* Records for this task

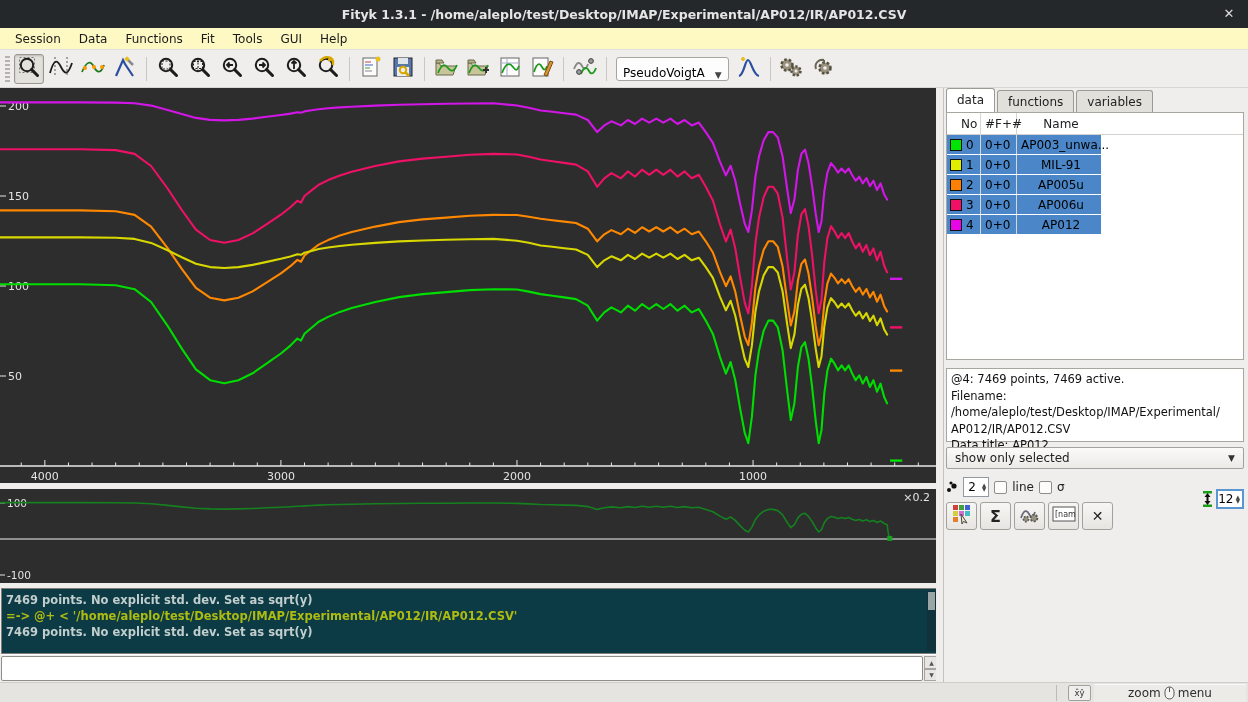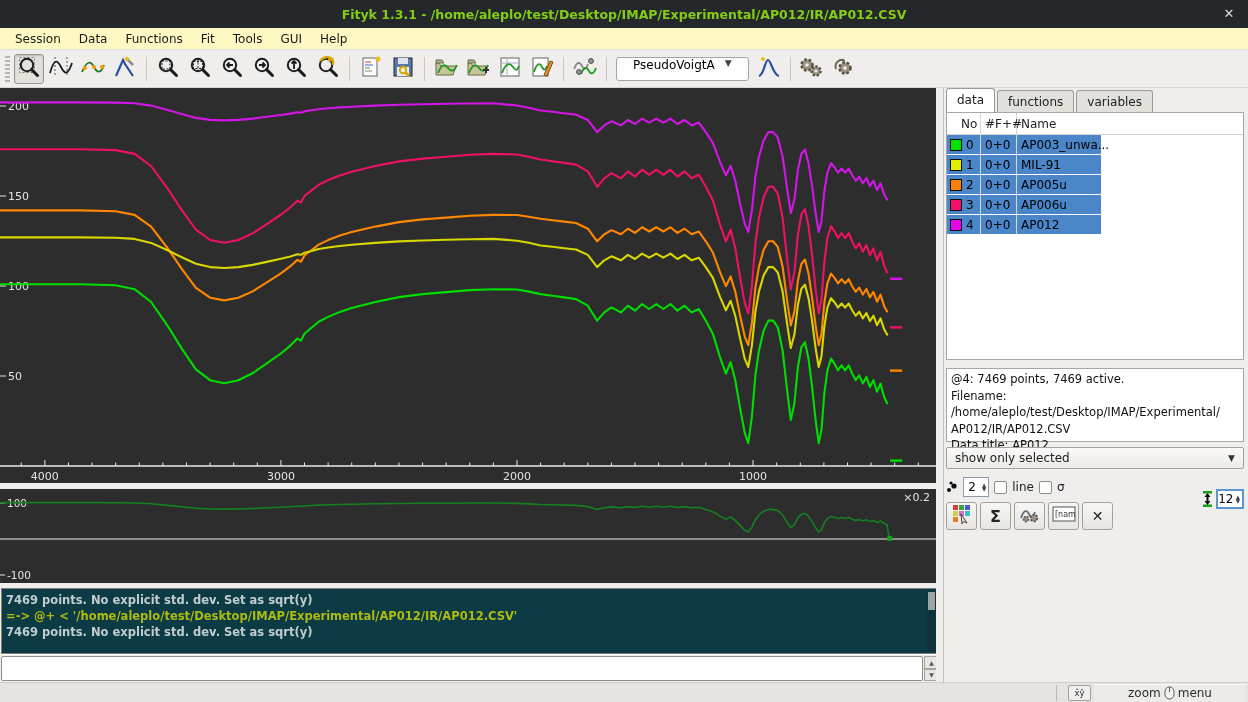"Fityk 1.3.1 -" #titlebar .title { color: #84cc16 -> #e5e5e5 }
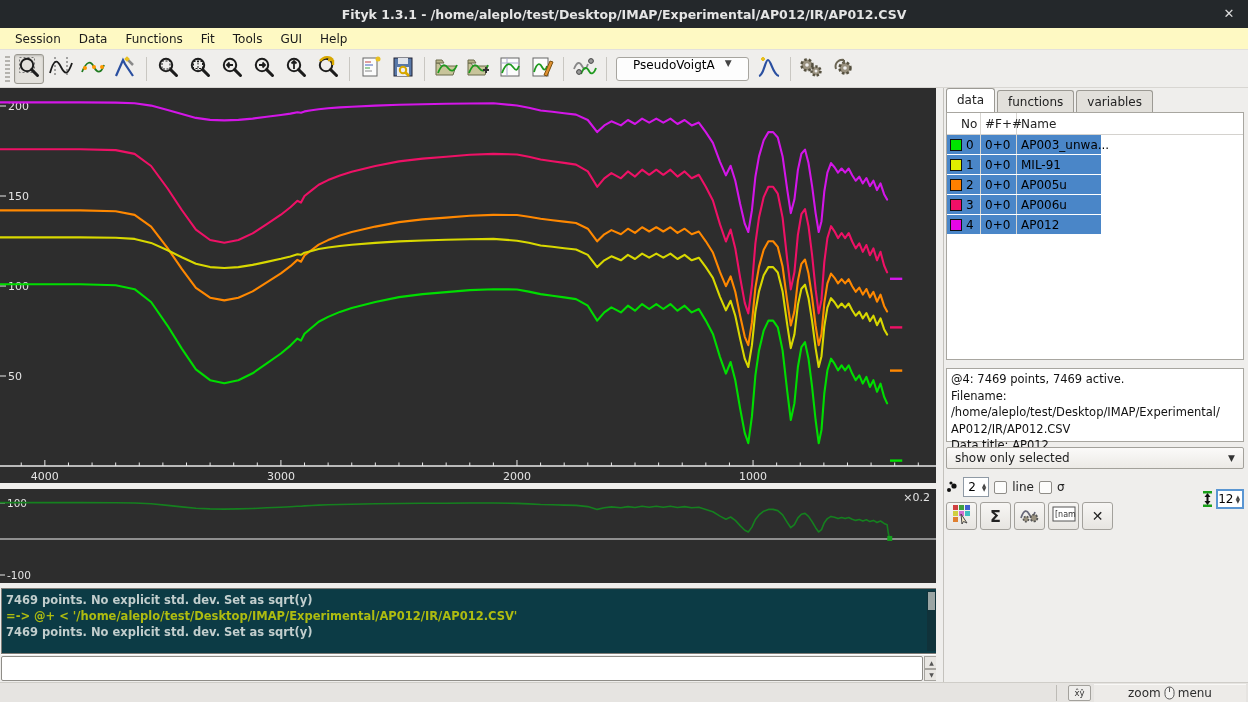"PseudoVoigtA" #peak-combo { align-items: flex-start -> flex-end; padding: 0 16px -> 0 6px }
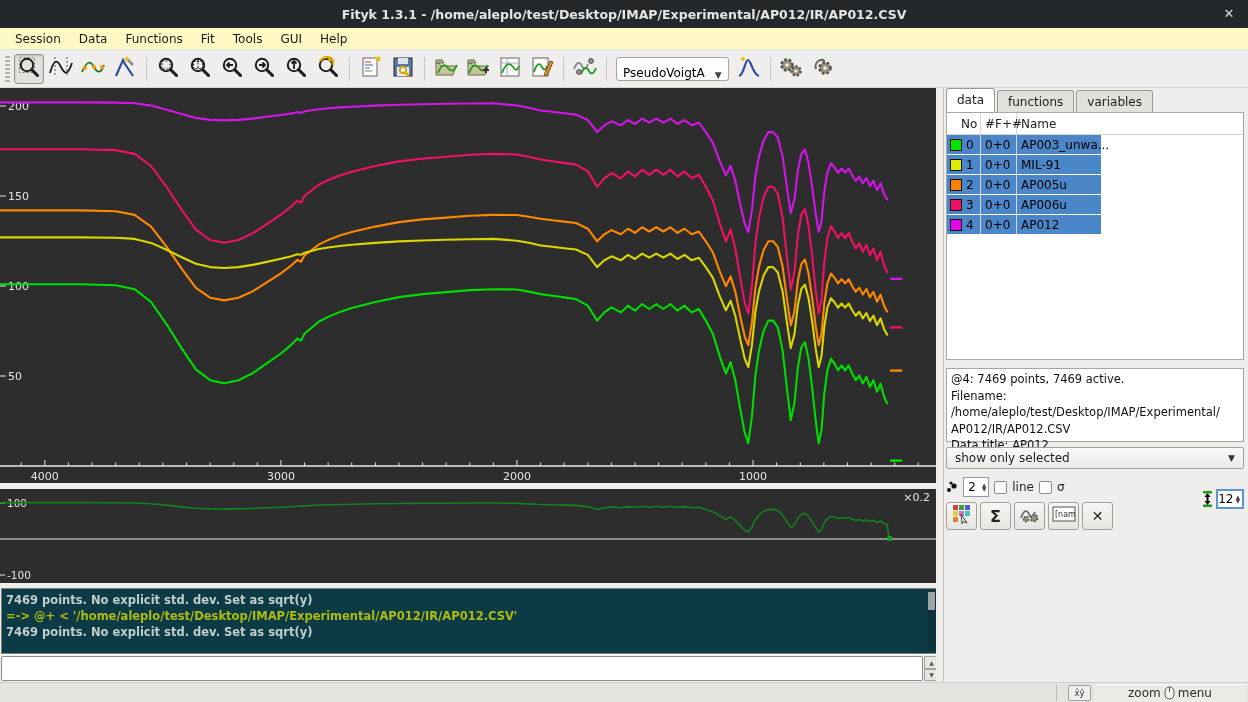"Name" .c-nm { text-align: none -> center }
--
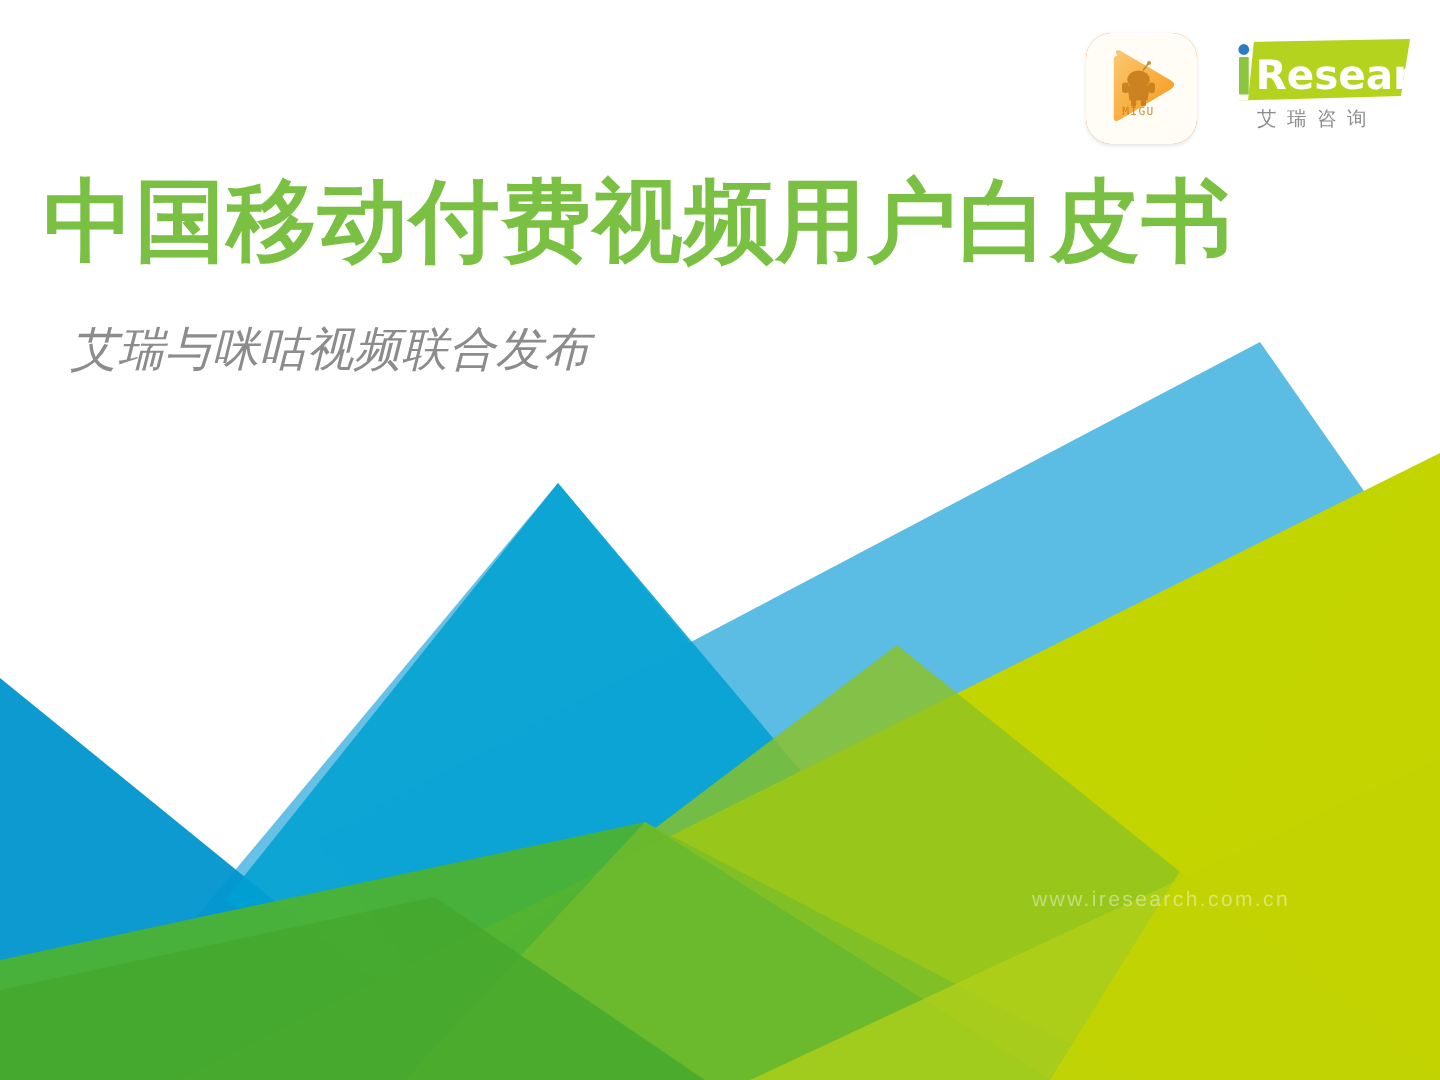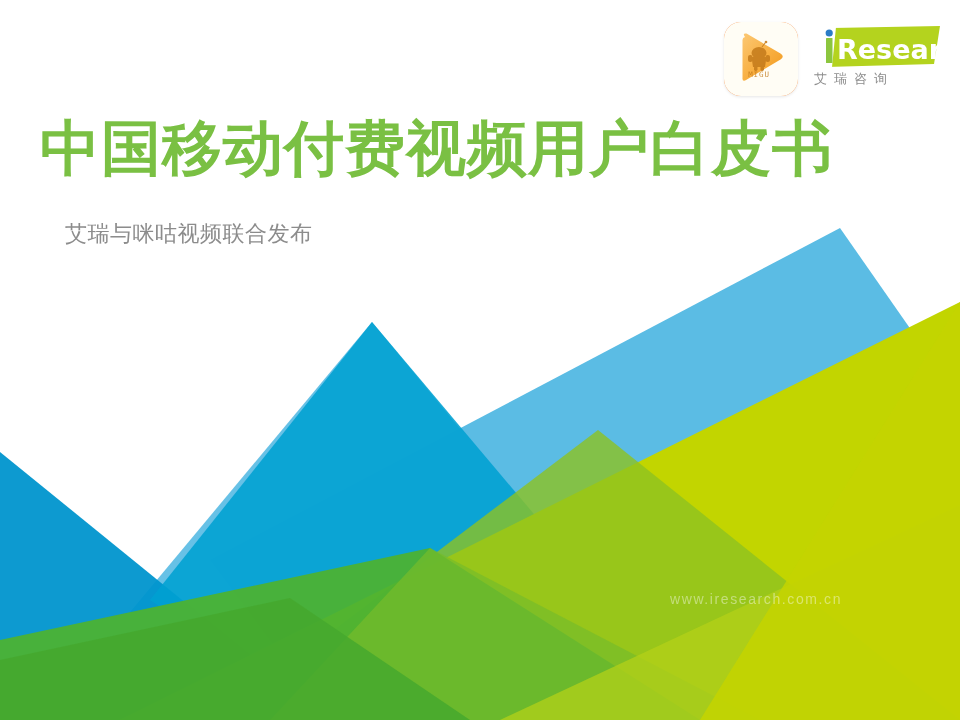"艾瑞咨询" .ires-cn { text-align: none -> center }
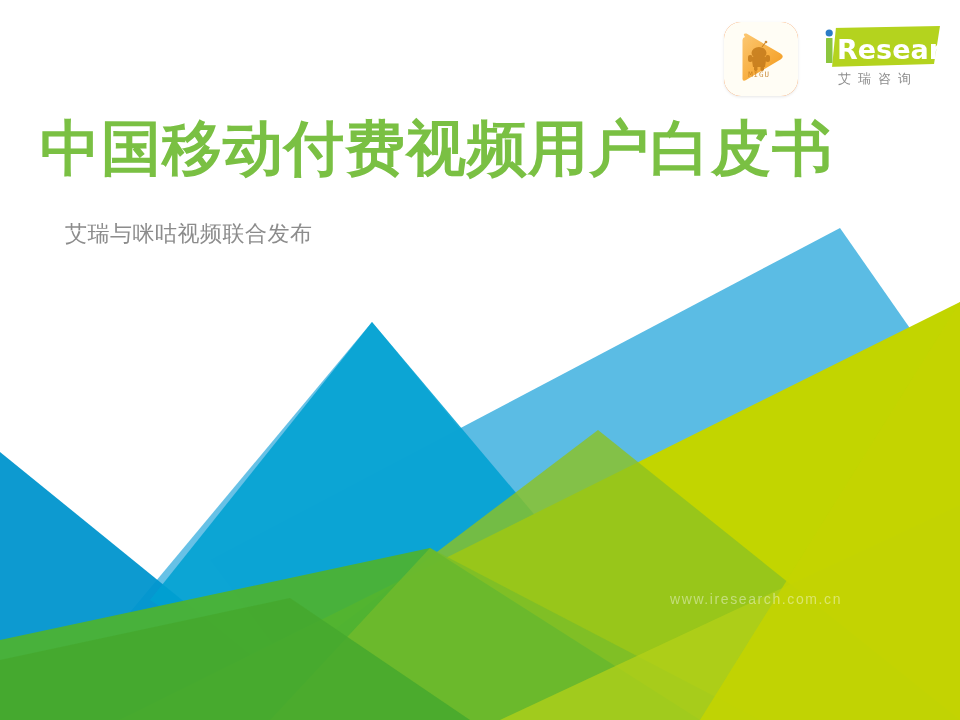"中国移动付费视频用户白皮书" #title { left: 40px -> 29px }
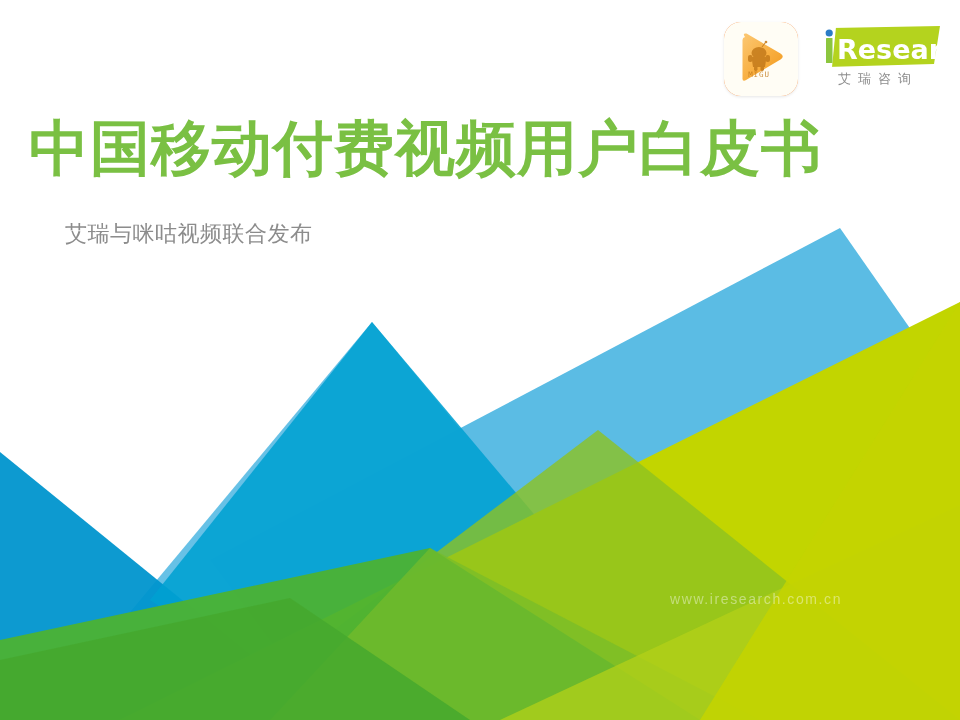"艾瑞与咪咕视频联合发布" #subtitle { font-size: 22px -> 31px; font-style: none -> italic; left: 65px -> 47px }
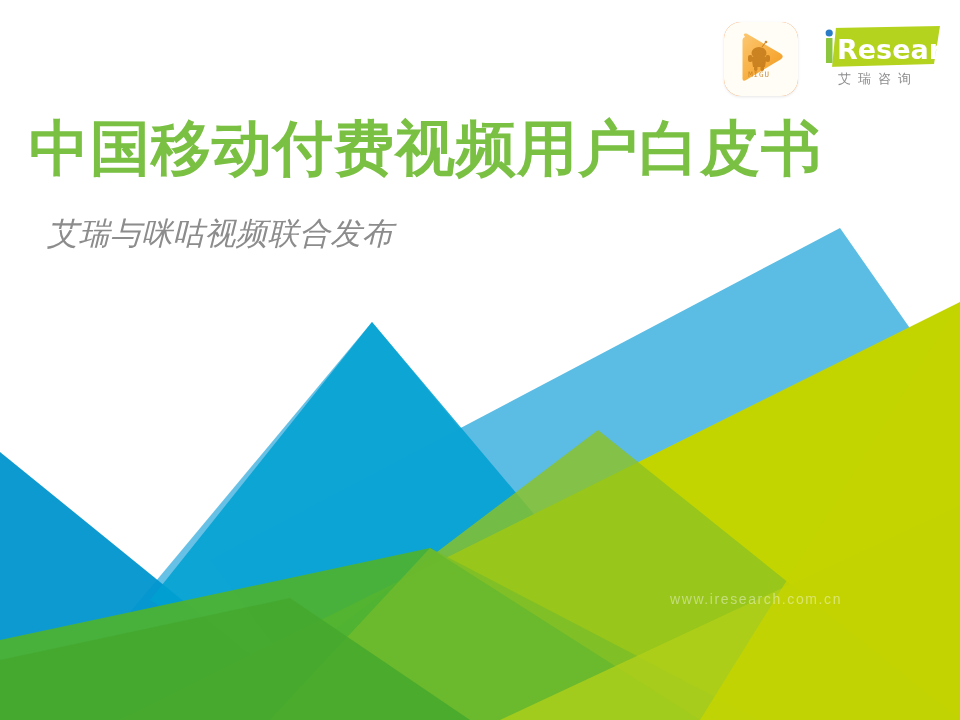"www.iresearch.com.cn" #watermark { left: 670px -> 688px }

* Task goal
Repeat exactly the lines above, beginning at the one containing "font-size: 22px ->" and ending at the one containing "left: 670px ->". Do not carry over any pictures.

* Solution to this problem
"艾瑞与咪咕视频联合发布" #subtitle { font-size: 22px -> 31px; font-style: none -> italic; left: 65px -> 47px }
"www.iresearch.com.cn" #watermark { left: 670px -> 688px }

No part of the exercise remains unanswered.